# Exercise instructions
I need an exact copy of the lines from the one containing "align-items: flex-end ->" through the end of the records, without any pictures.

[Data records]
┏━━
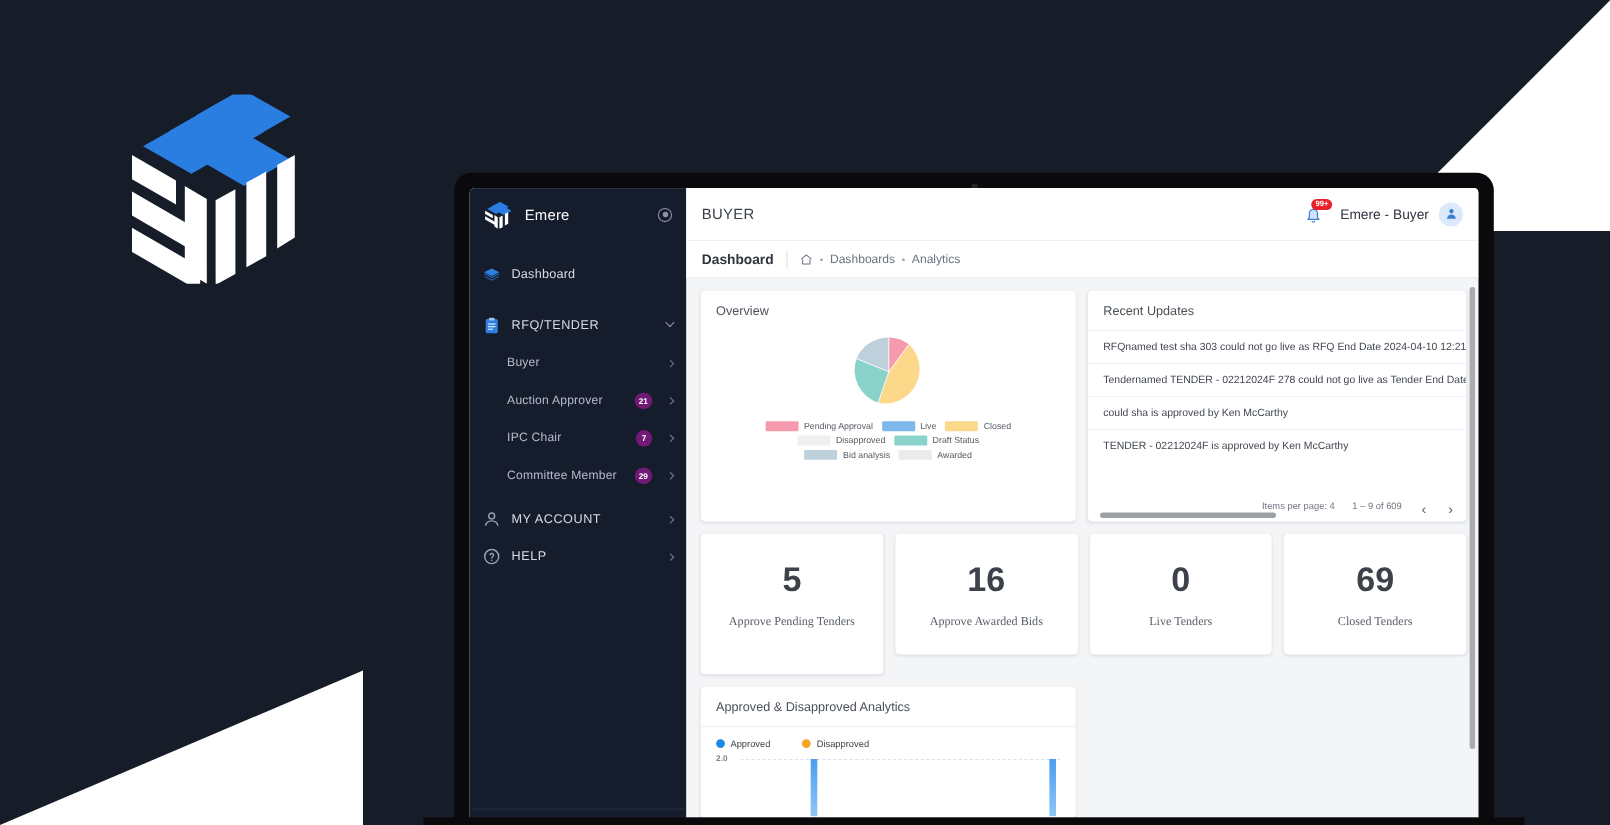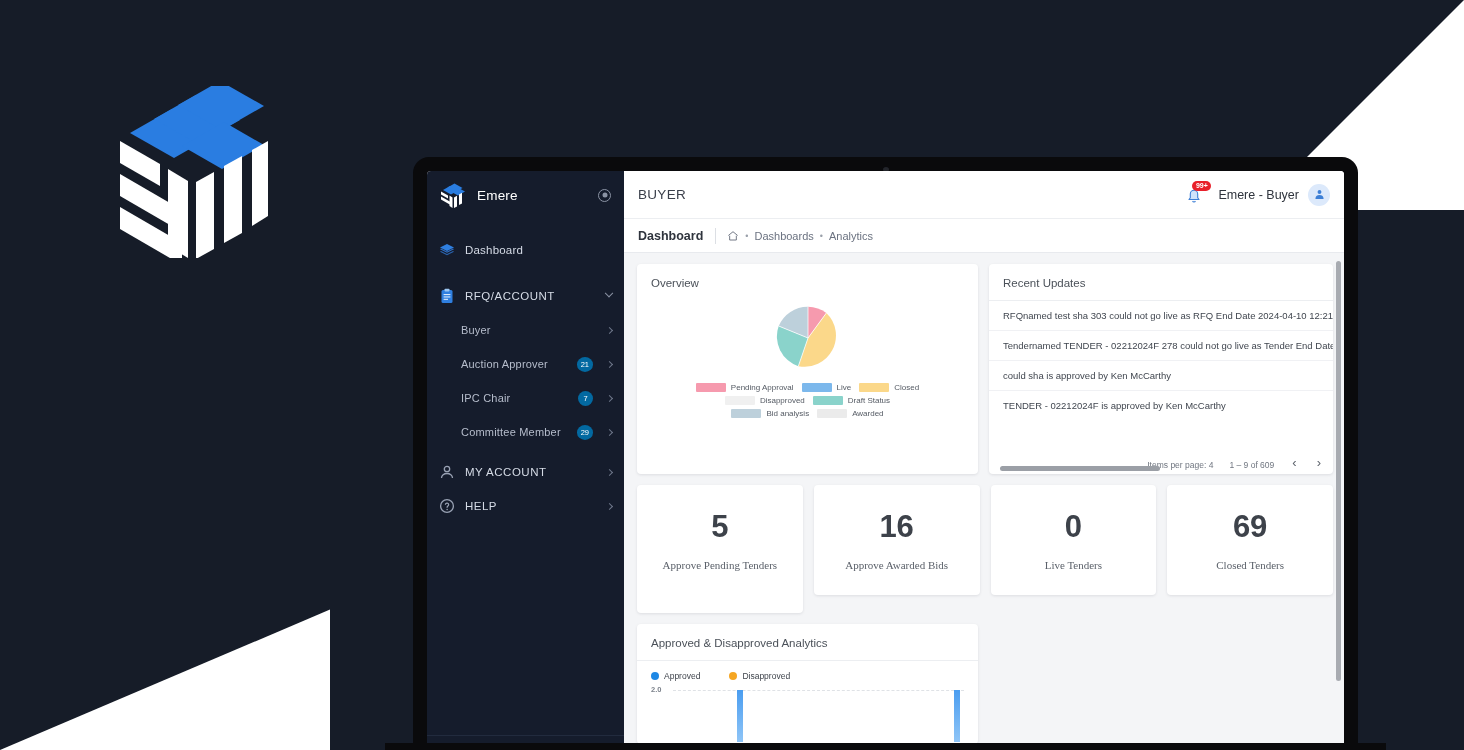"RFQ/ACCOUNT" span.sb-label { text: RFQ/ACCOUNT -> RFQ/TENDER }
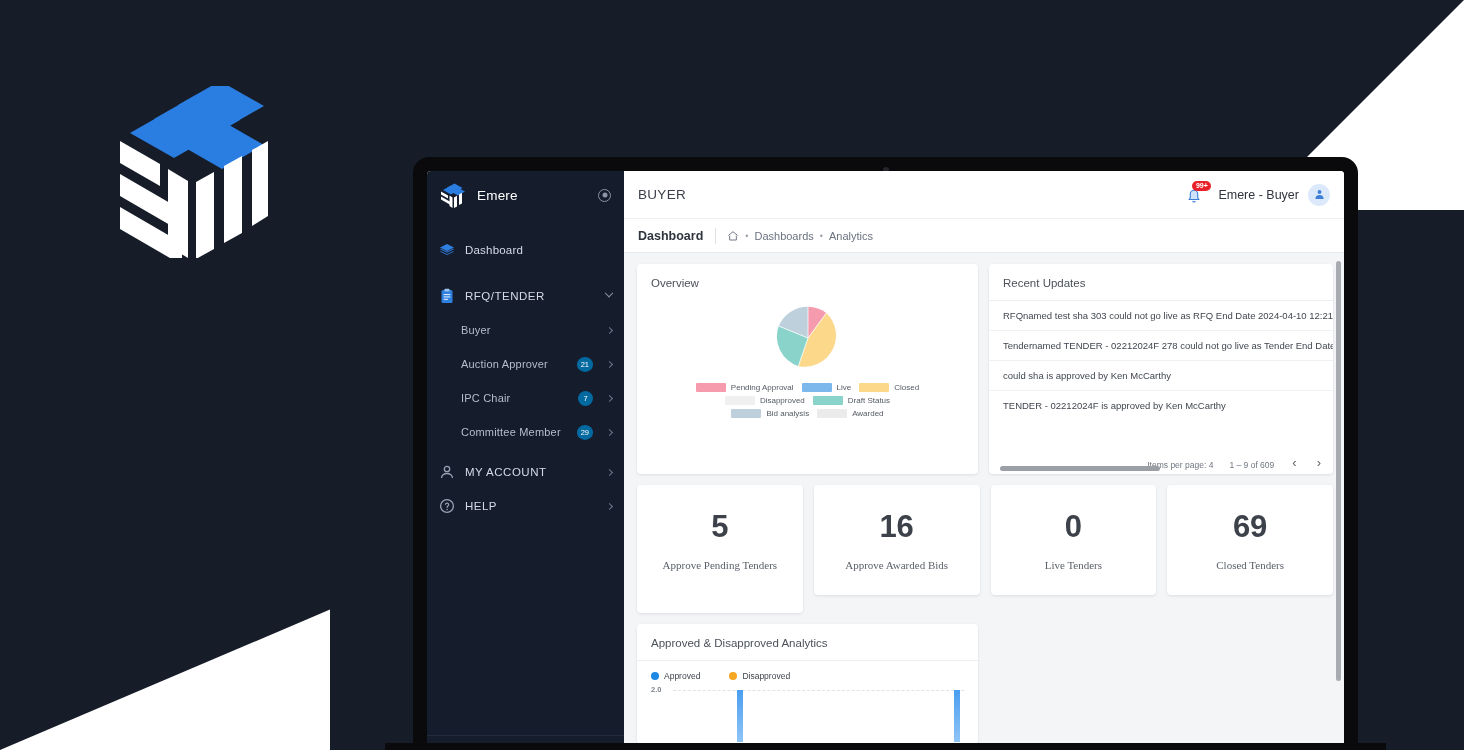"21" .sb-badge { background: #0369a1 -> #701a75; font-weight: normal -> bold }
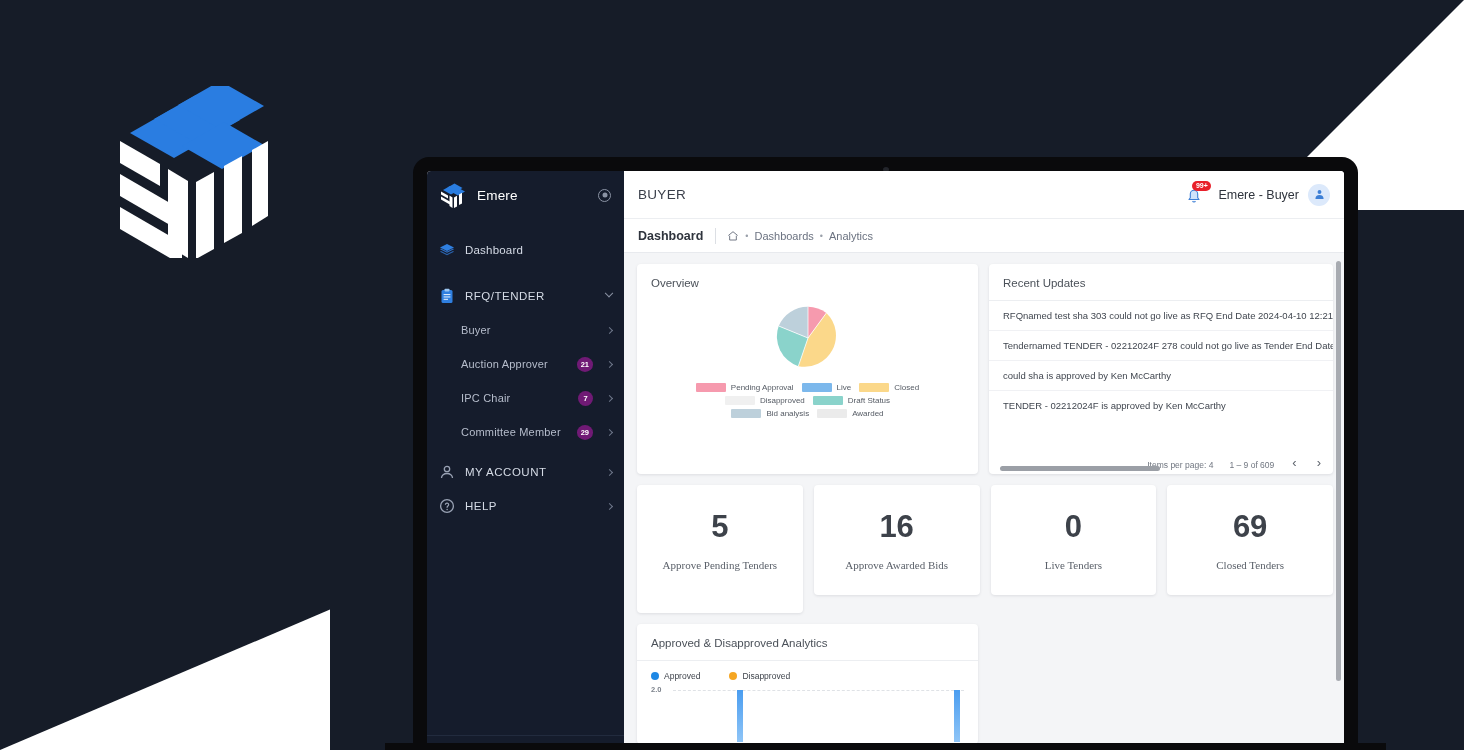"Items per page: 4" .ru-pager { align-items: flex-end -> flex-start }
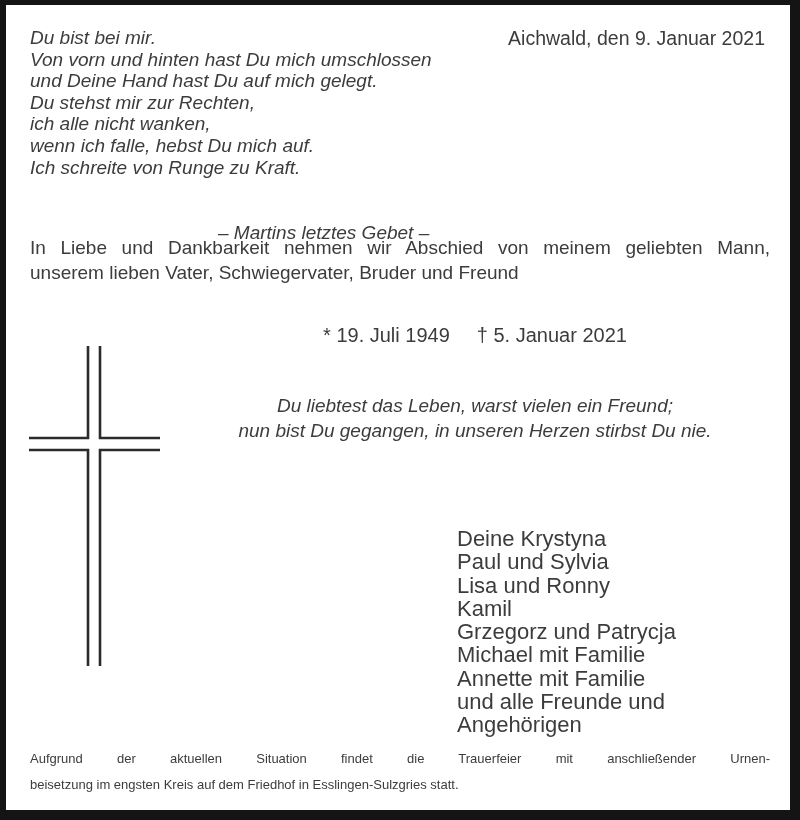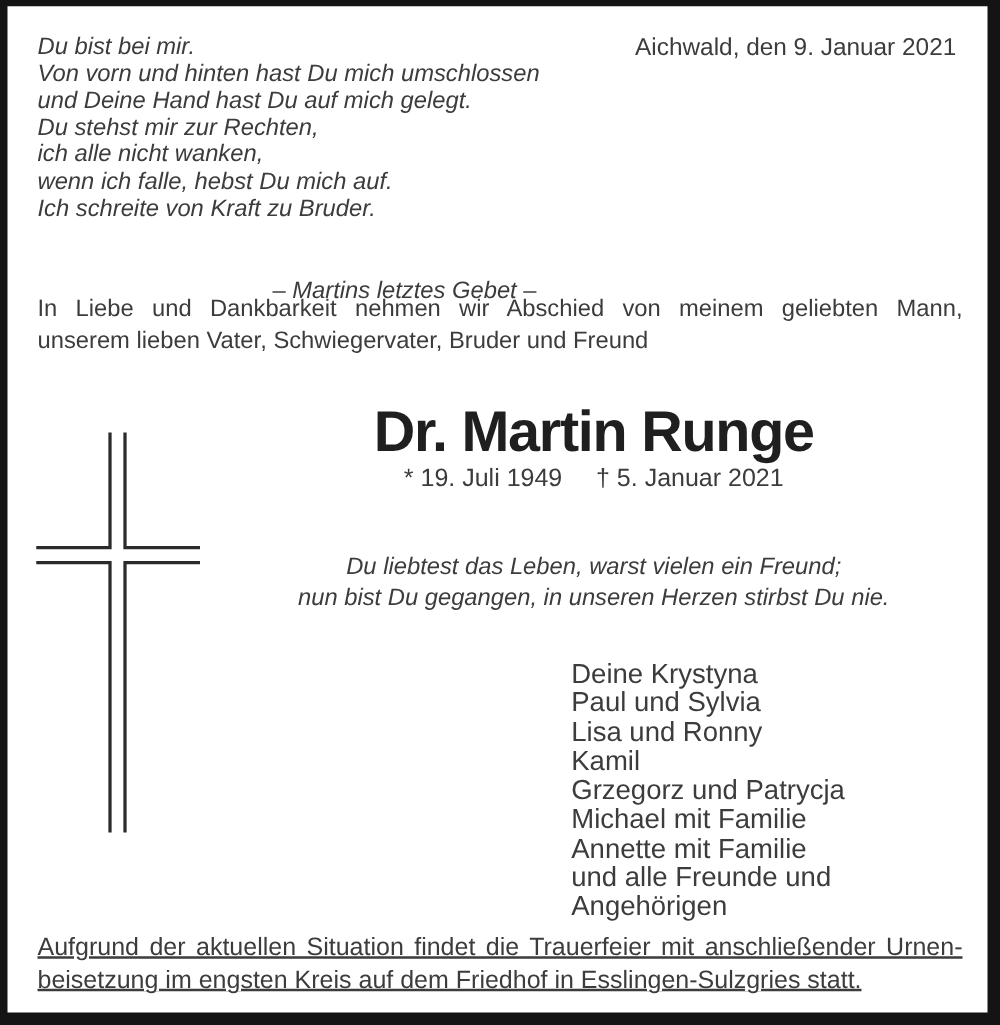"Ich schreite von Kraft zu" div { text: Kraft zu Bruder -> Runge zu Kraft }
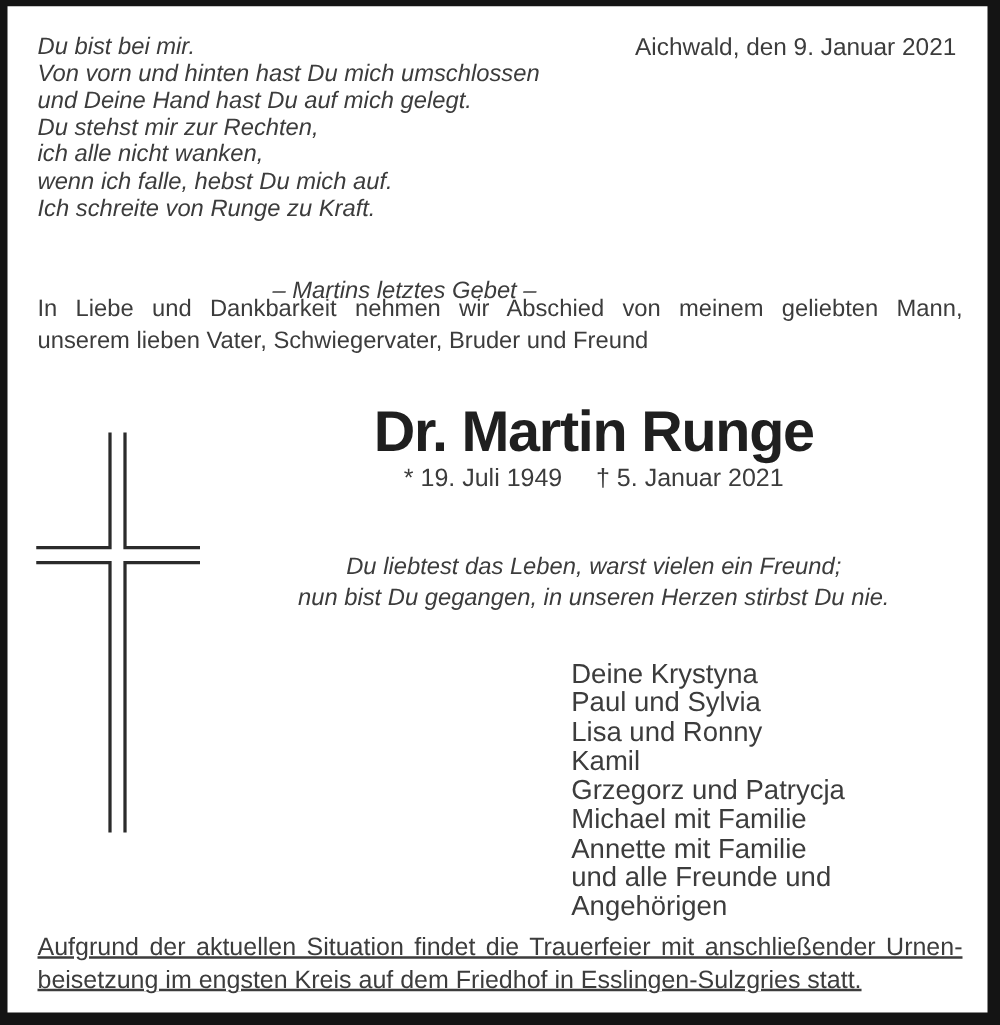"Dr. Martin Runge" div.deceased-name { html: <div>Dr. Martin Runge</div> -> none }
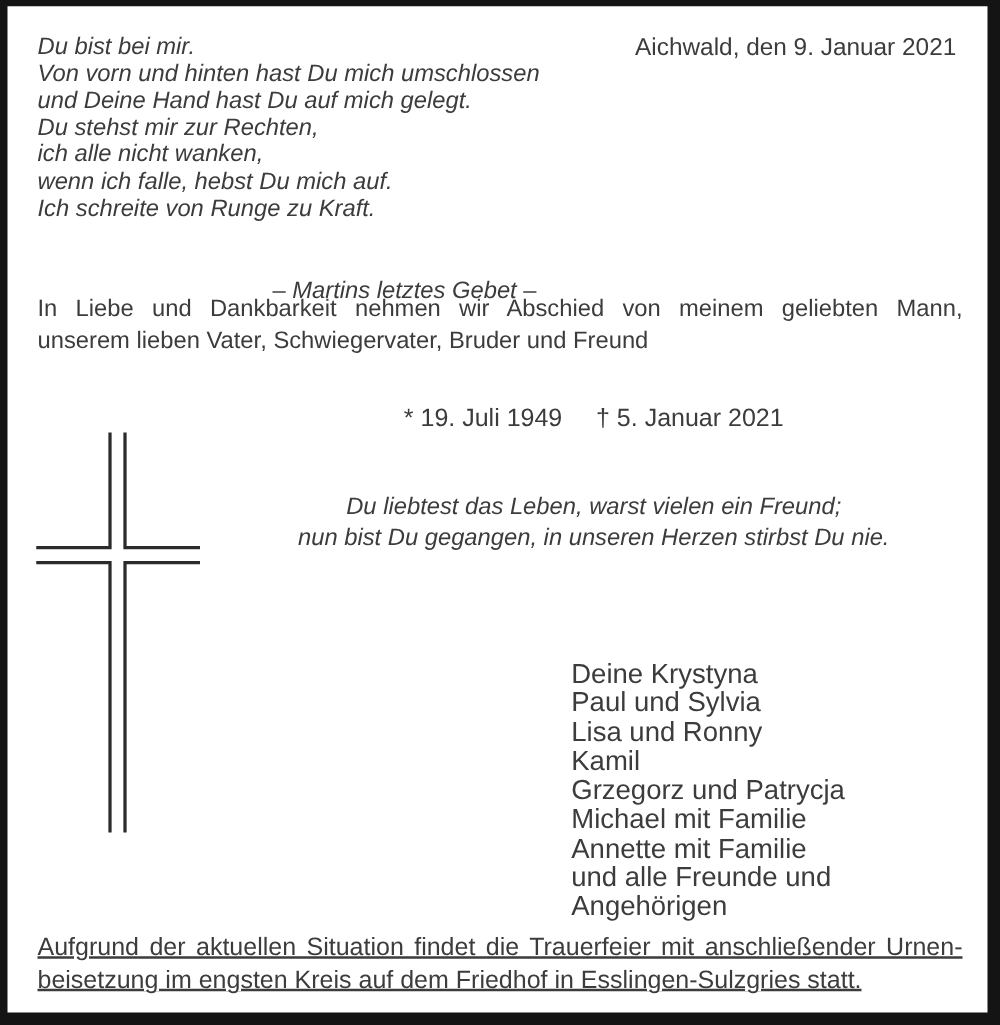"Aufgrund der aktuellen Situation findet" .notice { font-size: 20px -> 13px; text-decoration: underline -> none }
┗━━
# Task result
"Items per page: 4" .ru-pager { align-items: flex-end -> flex-start }
"Ich schreite von Kraft zu" div { text: Kraft zu Bruder -> Runge zu Kraft }
"Dr. Martin Runge" div.deceased-name { html: <div>Dr. Martin Runge</div> -> none }
"Aufgrund der aktuellen Situation findet" .notice { font-size: 20px -> 13px; text-decoration: underline -> none }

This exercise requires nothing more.